Tu quoque, Naftali? Benjamin Netanyahu, King Bibi come sono stati abituati a chiamarlo in Israele negli ultimi lustri, rischia di essere detronizzato proprio da quello che aveva intravisto tempo fa come suo possibile erede. Vale a dire Naftali Bennett, leader del partito di destra Yamina. E' stato proprio lui, pochi giorni dopo il cessate il fuoco con Hamas, a dare il là a un accordo di coalizione che potrebbe portare alla formazione del nuovo governo nello stato ebraico. Il tutto dopo quattro inutili tornate elettorali che non avevano prodotto null'altro che la permanenza al potere di Netanyahu, agevolato dalla profonda divisione degli elettori.

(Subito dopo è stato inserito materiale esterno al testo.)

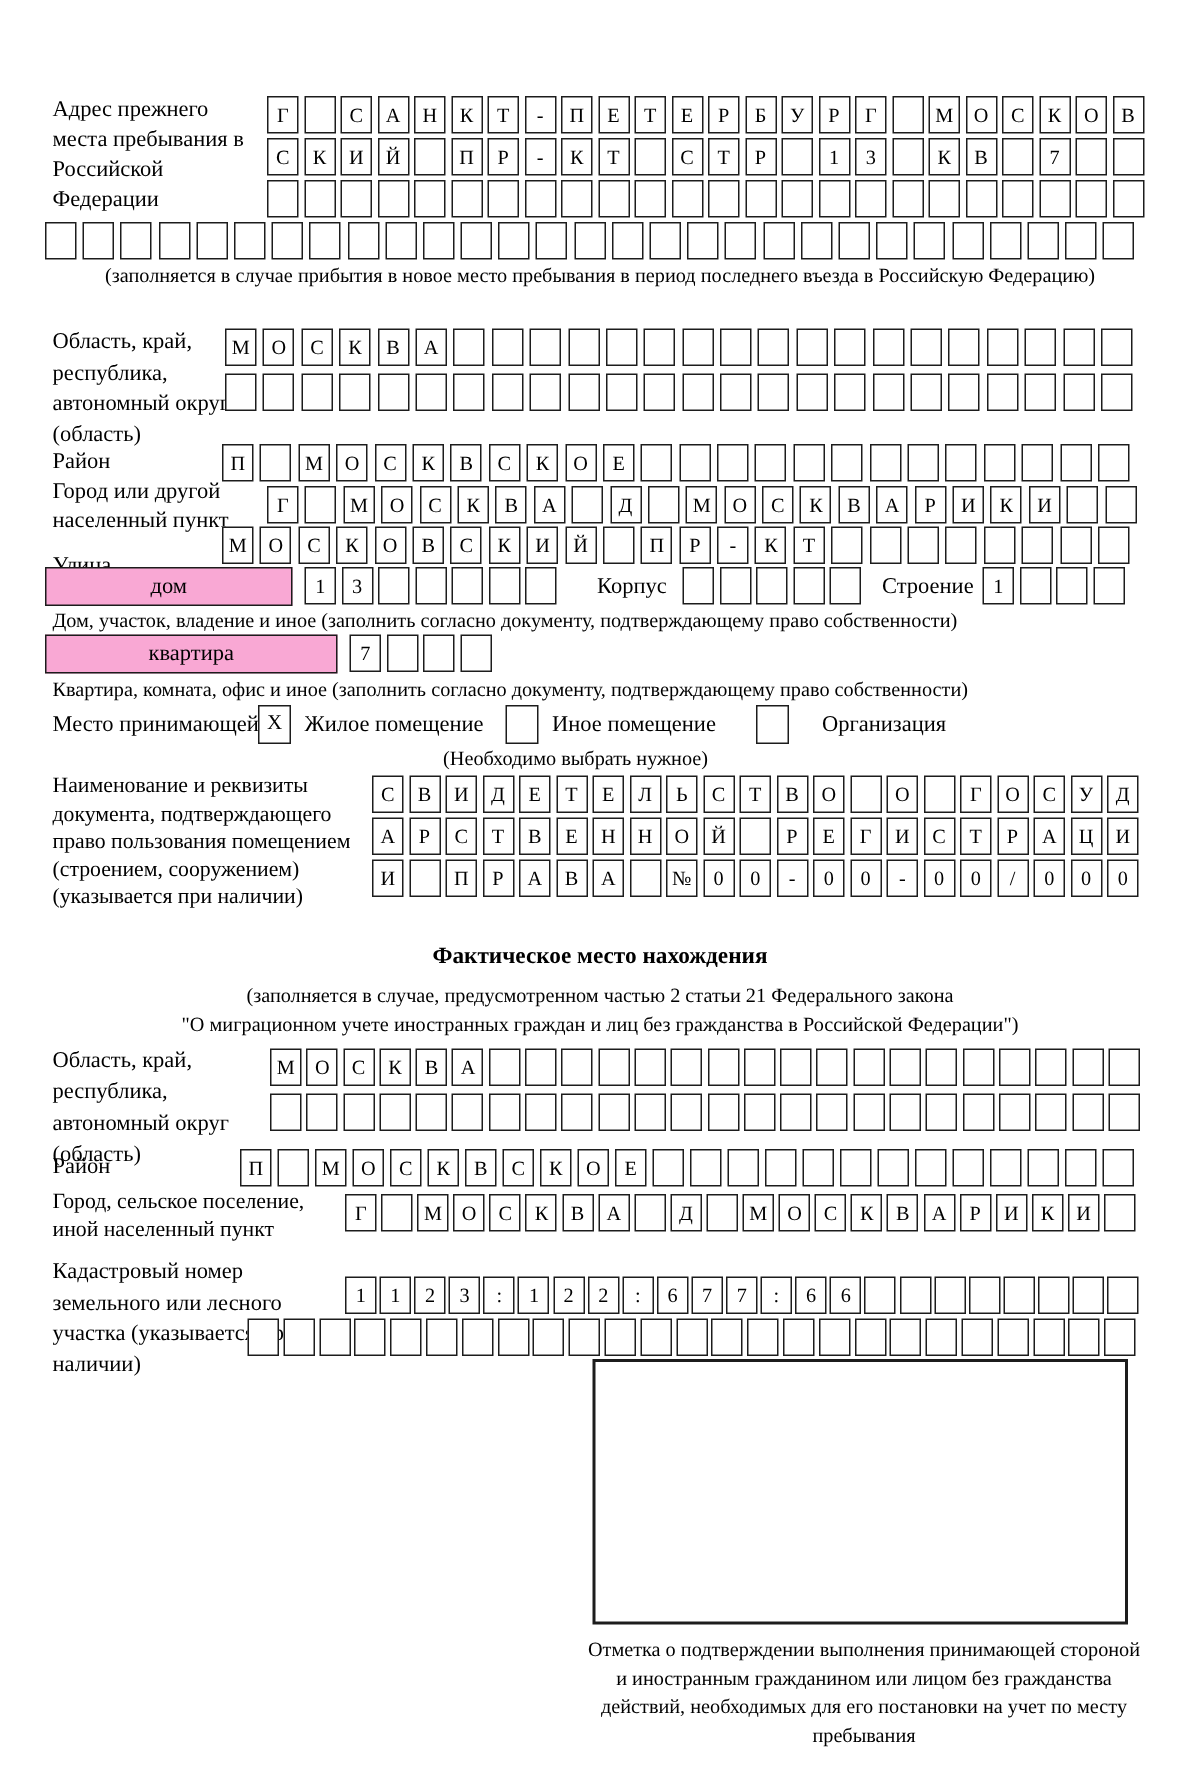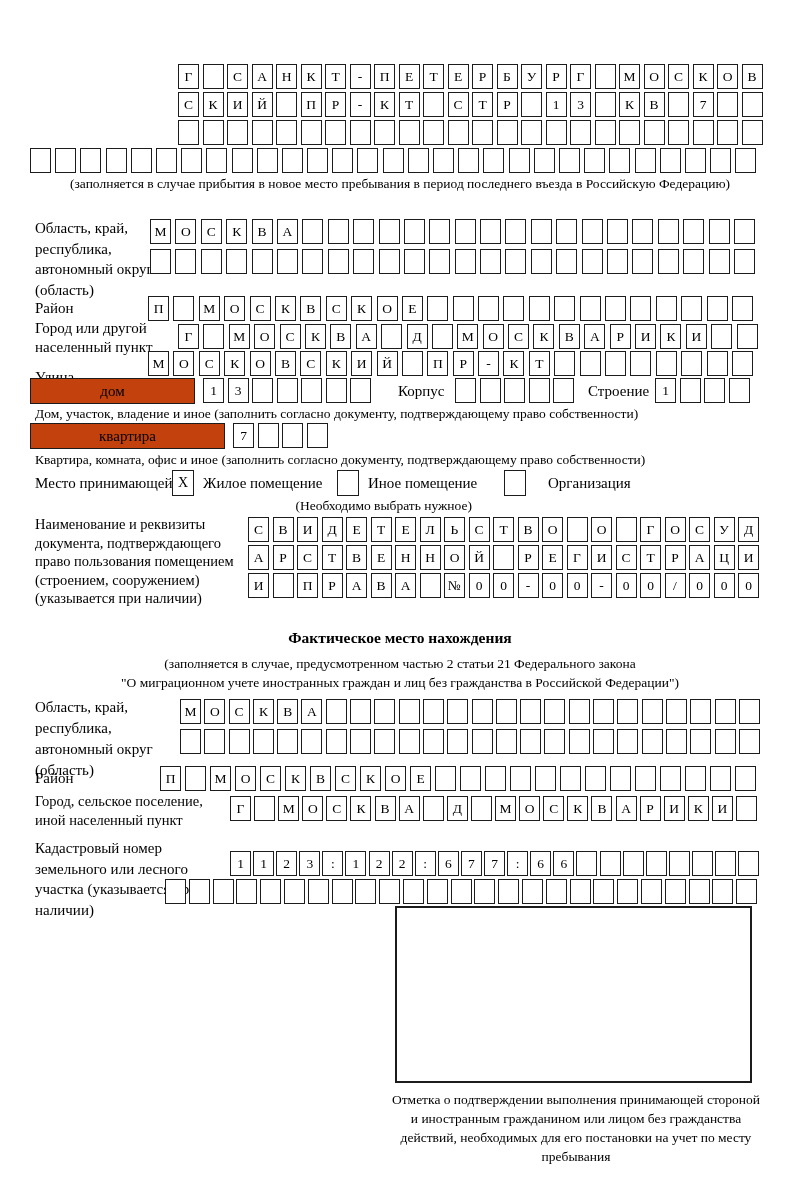--- a/index.html
+++ b/index.html
@@ -10,32 +10,33 @@
   .cap{font-size:13.5px;}
   .title{font-size:16px;font-weight:bold;}
   .center{text-align:center;width:800px;left:0;}
   .boxrow{position:absolute;display:flex;}
   .cbox{box-sizing:border-box;width:21px;height:25px;border:1.6px solid #1c1c1c;
         display:flex;align-items:center;justify-content:center;
         font-size:13.5px;flex:0 0 auto;background:#fff;}
   .g21{gap:2.1px}.g28{gap:2.8px}.g31{gap:3.1px}.g33{gap:3.3px}.g35{gap:3.5px}
   .g40{gap:4px}.g42{gap:4.2px}.g44{gap:4.4px}
   .bigbox{position:absolute;box-sizing:border-box;height:26px;border:1.6px solid #1c1c1c;
-        display:flex;align-items:center;justify-content:center;font-size:15px;background:#c2410c;}
+        display:flex;align-items:center;justify-content:center;font-size:15px;background:#f9a8d4;}
   .checkbox{position:absolute;box-sizing:border-box;width:22px;height:26px;border:1.6px solid #1c1c1c;
         display:flex;align-items:center;justify-content:center;font-size:14px;background:#fff;}
   .inline-lbl{position:absolute;font-size:15px;line-height:26px;white-space:nowrap;}
   .mark-box{position:absolute;box-sizing:border-box;width:357px;height:177px;border:2px solid #1c1c1c;background:#fff;}
 </style>
 </head>
 <body>
 
 <div class="page">
 
 
+  <div class="abs lbl" style="left:35px;top:63px;width:140px;">Адрес прежнего места пребывания в Российской Федерации</div>
   <div class="boxrow g35" style="left:178px;top:64px;">
       <div class="cbox">Г</div>
       <div class="cbox"></div>
       <div class="cbox">С</div>
       <div class="cbox">А</div>
       <div class="cbox">Н</div>
       <div class="cbox">К</div>
       <div class="cbox">Т</div>
       <div class="cbox">-</div>
       <div class="cbox">П</div>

Israele, Netanyahu tradito dall'ex delfino

Si è andati avanti così per anni, fino a poche ore fa. Bennett, in passato alla guida del ministero dell'Istruzione e dell'Economia prima e a quello della Difesa poi (sempre con Netanyahu primo ministro), ha sciolto la riserva annunciando l'intenzione di formare una grande coalizione che dalla destra di Yamina si espande alla sinistra di Yair Lapid, senza escludere i centristi del partito Blu e Bianco di Benny Gantz

L'obiettivo della grande coalizione: "far fuori" Netanyahu

Un grande minestrone, insomma, che ha come obiettivo principale quello di porre fine al regno di King Bibi, che non a caso si sente tradito e parla di "truffa del secolo". La grande coalizione si è autonomamente ribattezzata "blocco del cambiamento" (e in Italia la definizione ci dovrebbe ricordare qualcosa poi precocemente terminato) e che non nasconde quale sia il collante dell'alleanza: Netanyahu è "un uomo che non ha più freni; è proprio per questa ragione che è necessario creare il governo che stiamo cercando di mettere in piedi". 

Via Netanyahu? Meglio per Biden

Ricordando che nella politica israeliana i colpi di scena sono dietro l'angolo e che non si può dare per certo un accordo che ancora deve essere formalizzato, la successione degli eventi fa scaturire qualche riflessione. Pochi mesi fa, infatti, alla Casa Bianca c'è stato un cambio della guardia che ha visto arrivare il democratico Joe Biden al posto di Donald Trump, grande amico di King Bibi. Durante la presidenza del tycoon, Netanyahu aveva potuto sfoggiare risultati simbolicamente importanti, come lo spostamento dell'Ambasciata statunitense da Tel Aviv a Gerusalemme e il piano sul Medio Oriente di Trump, un grande assist alle mire israeliane su Palestina e non solo.

Senza Netanyahu più semplice l'accordo sul nucleare Usa-Iran

Ma era un altro l'aspetto che più piaceva a Netanyahu di Trump: la sua totale avversione all'Iran, nemico giurato di Israele. Uno tra i primi atti dell'ex presidente Usa era stato quello di stracciare l'accordo sul nucleare sottoscritto da Teheran e da Barack Obama. Proprio quell'accordo che ora Biden vorrebbe riesumare. Il più grande ostacolo sulla strada del neo presidente americano risponde al nome e cognome di Netanyahu. Senza di lui potrebbe essere più semplice arrivare a un risultato che in ogni caso, quantomeno a livello retorico, anche un altro governo israeliano non potrà apprezzare.